At the same time, childcare costs continue to push working families to the brink. Quality childcare and early learning programs are completely out of reach for many households, with costs rivaling rent and mortgage payments. Families cannot meaningfully participate in the workforce, pursue educational goals, or achieve economic stability when childcare is inaccessible and unaffordable.  

And while families are begging for economic relief and stability, our lawmakers continue to prioritize political agendas and the deliberate destabilization of traditional public education. Florida families who continue to choose traditional public schools are watching their children attend severely underfunded schools while billions of taxpayer dollars are diverted into a rapidly expanding Universal Voucher Program with far less oversight and accountability.  

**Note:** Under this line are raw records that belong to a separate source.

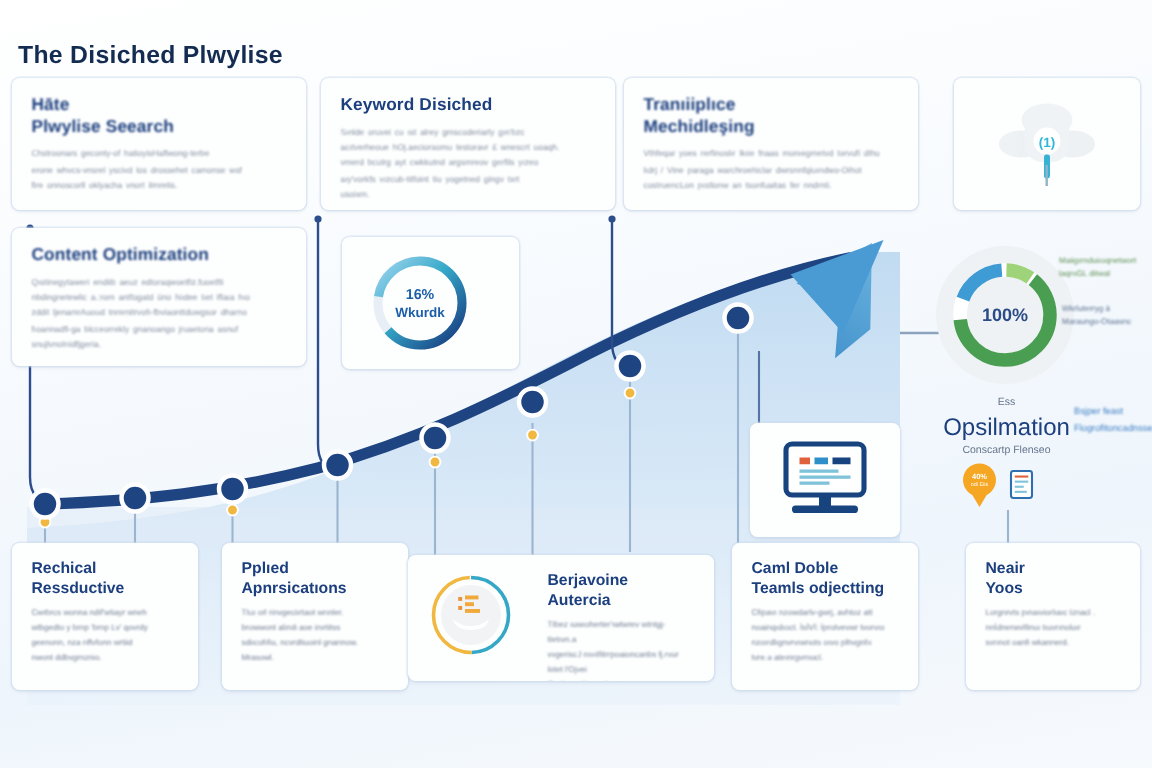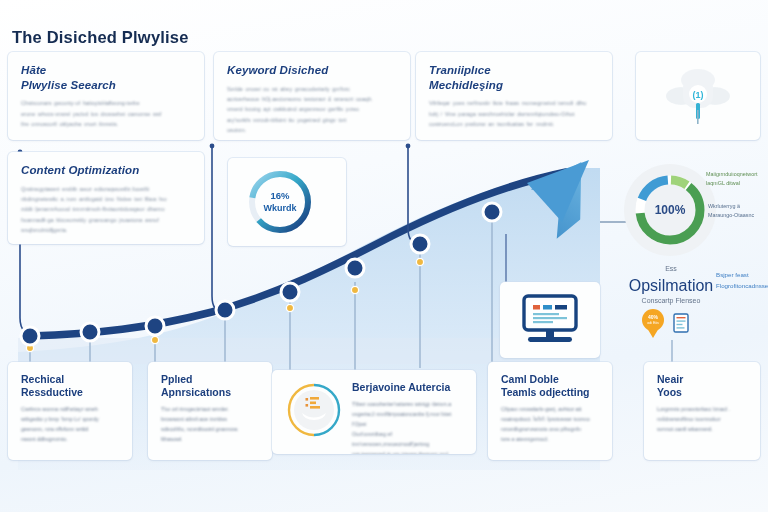--- a/index.html
+++ b/index.html
@@ -42,7 +42,6 @@
     letter-spacing: .1px;
     white-space: pre-line;
     margin-bottom: 6px;
-    font-style: italic;
   }
   .card-body {
     font-size: 5.6px; line-height: 1.85;

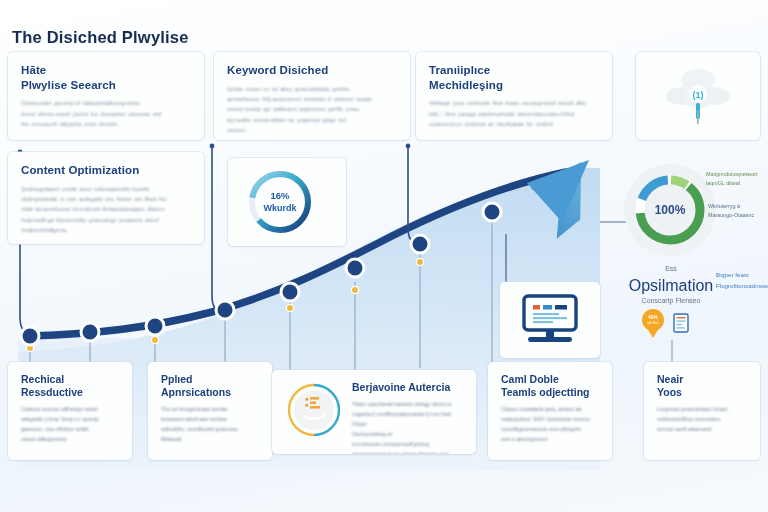--- a/index.html
+++ b/index.html
@@ -73,7 +73,7 @@
   #card-rechical   { left: 8px;   top: 362px; width: 124px; height: 98px; }
   #card-pplied     { left: 148px; top: 362px; width: 124px; height: 98px; }
   #card-benjavoine { left: 272px; top: 370px; width: 204px; height: 84px;
-                     display: flex; gap: 9px; align-items: flex-start; }
+                     display: flex; gap: 22px; align-items: flex-start; }
   #card-camldoble  { left: 488px; top: 362px; width: 124px; height: 98px; }
   #card-neair      { left: 644px; top: 362px; width: 116px; height: 98px; }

This Special Session must prioritize a budget that reflects the real economic hardships Floridians are facing. That includes building an accountable education funding system where one institution is not prioritized at the expense of another. Public schools should not be deliberately weakened while voucher programs continue receiving billions in taxpayer dollars with limited transparency regarding how funds are spent, where they are spent, and whether the promise that “the money follows the student” is actually true after all.  At the same time, Florida continues to face hundreds of teacher vacancies across the state, further destabilizing the public education landscape and disproportionately impacting students with disabilities who are not receiving the support and services they deserve. Florida continues to lose educators because many are being asked to work in an increasingly hostile teaching environment shaped by state leadership, including Education Commissioner Stasi Kamoutsas and Governor Ron DeSantis, all while Florida ranks at the bottom nationally in teacher pay. Educators cannot continue being expected to navigate political attacks, overwhelming workloads, growing student needs, and constant scrutiny while also struggling to afford housing, healthcare, and basic necessities themselves. If lawmakers were serious about stabilizing an educational system rooted in “choice”, then creating a sustainable teaching environment and paying educators a true living wage must be prioritized in this budget session.

The Florida Constitution requires the state to provide a uniform, efficient, safe, secure, and high-quality system of free public schools. Instead, we are witnessing the intentional defunding of public education while everyday Floridians are being asked to do more with less in every aspect of their lives.  

Floridians deserve more than endless special sessions. We deserve leadership that understands people cannot continue to survive like this.